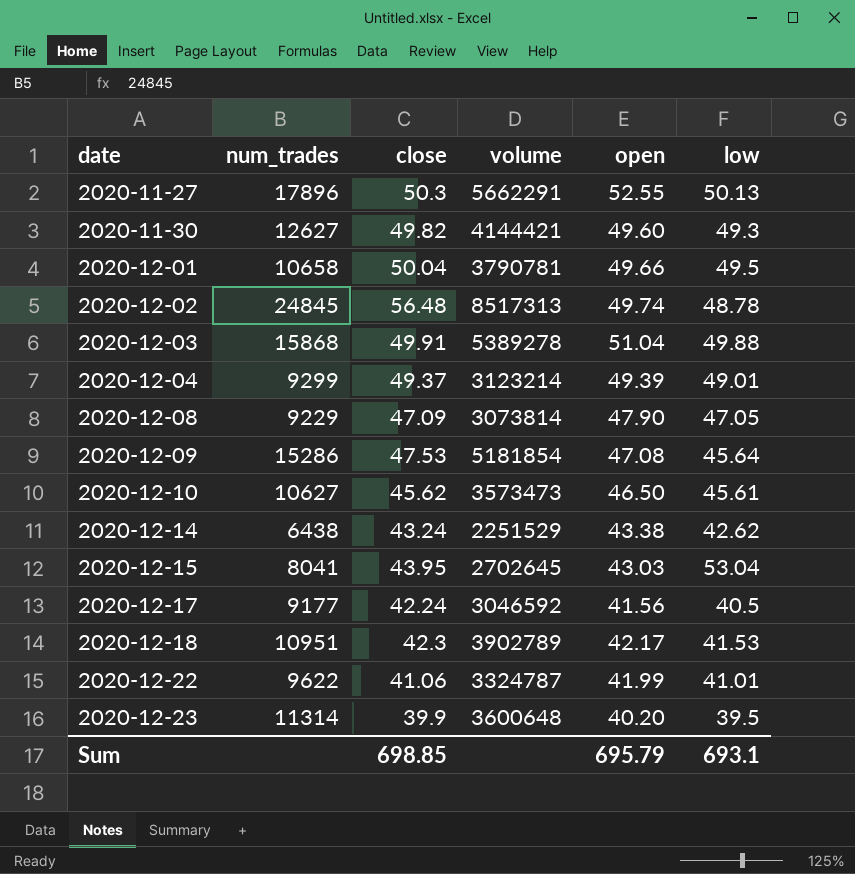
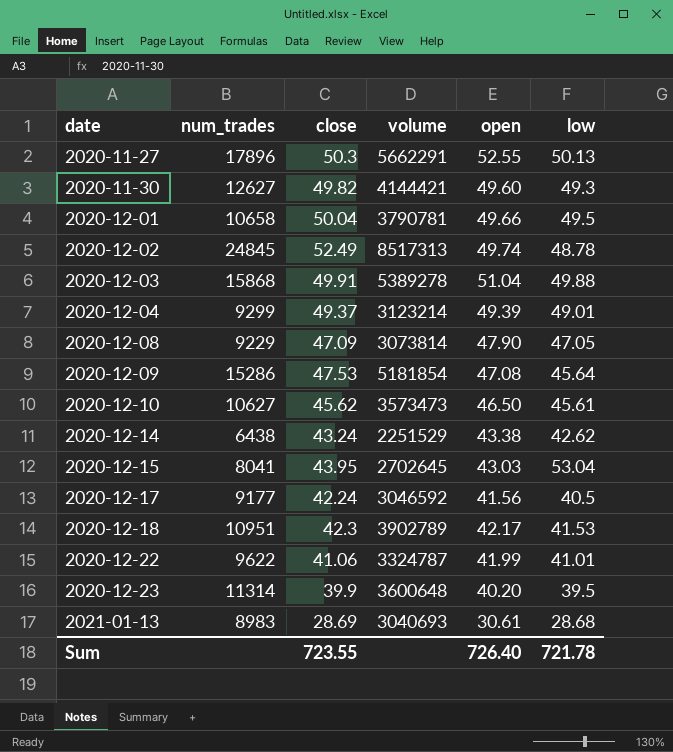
2020-12-02 | close: 56.48 -> 52.49
row 2021-01-13: none -> 8983 | 28.69 | 3040693 | 30.61 | 28.68
Sum | close: 698.85 -> 723.55
Sum | open: 695.79 -> 726.40
Sum | low: 693.1 -> 721.78

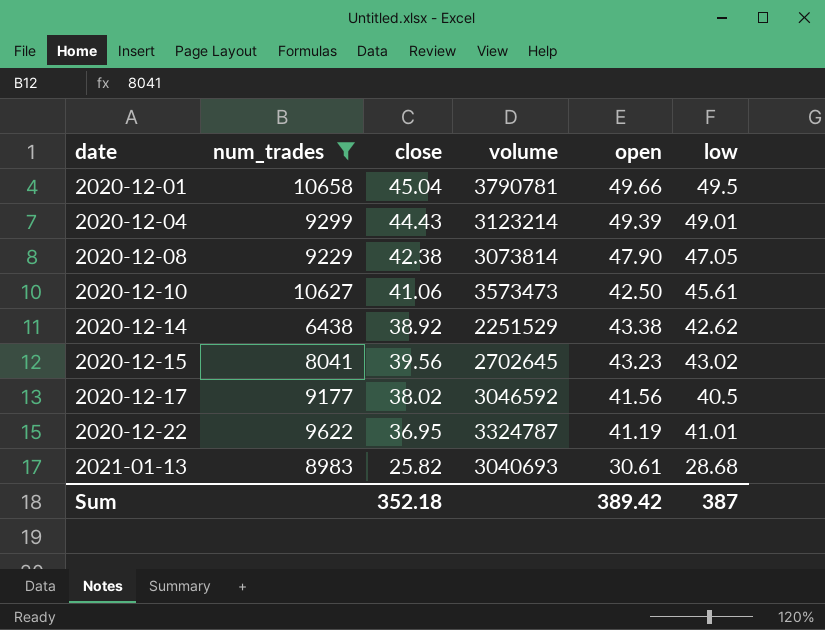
filter: none -> num_trades <= 10658
2020-12-01 | close: 50.04 -> 45.04
2020-12-04 | close: 49.37 -> 44.43
2020-12-08 | close: 47.09 -> 42.38
2020-12-10 | close: 45.62 -> 41.06
2020-12-10 | open: 46.50 -> 42.50
2020-12-14 | close: 43.24 -> 38.92
2020-12-15 | close: 43.95 -> 39.56
2020-12-15 | open: 43.03 -> 43.23
2020-12-15 | low: 53.04 -> 43.02
2020-12-17 | close: 42.24 -> 38.02
2020-12-22 | close: 41.06 -> 36.95
2020-12-22 | open: 41.99 -> 41.19
2021-01-13 | close: 28.69 -> 25.82
Sum | close: 723.55 -> 352.18
Sum | open: 726.40 -> 389.42
Sum | low: 721.78 -> 387

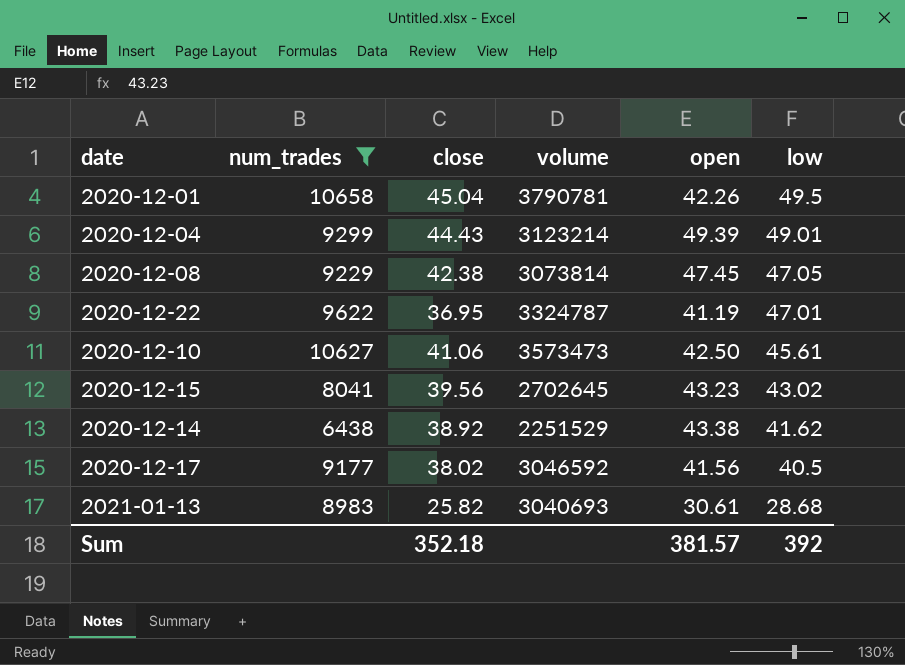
row order: date ascending -> low descending
2020-12-01 | open: 49.66 -> 42.26
2020-12-08 | open: 47.90 -> 47.45
2020-12-22 | low: 41.01 -> 47.01
2020-12-14 | low: 42.62 -> 41.62
Sum | open: 389.42 -> 381.57
Sum | low: 387 -> 392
____________
### THE TASK
Respond with only the number of lines in the data that include the string "close".

### REPLY
12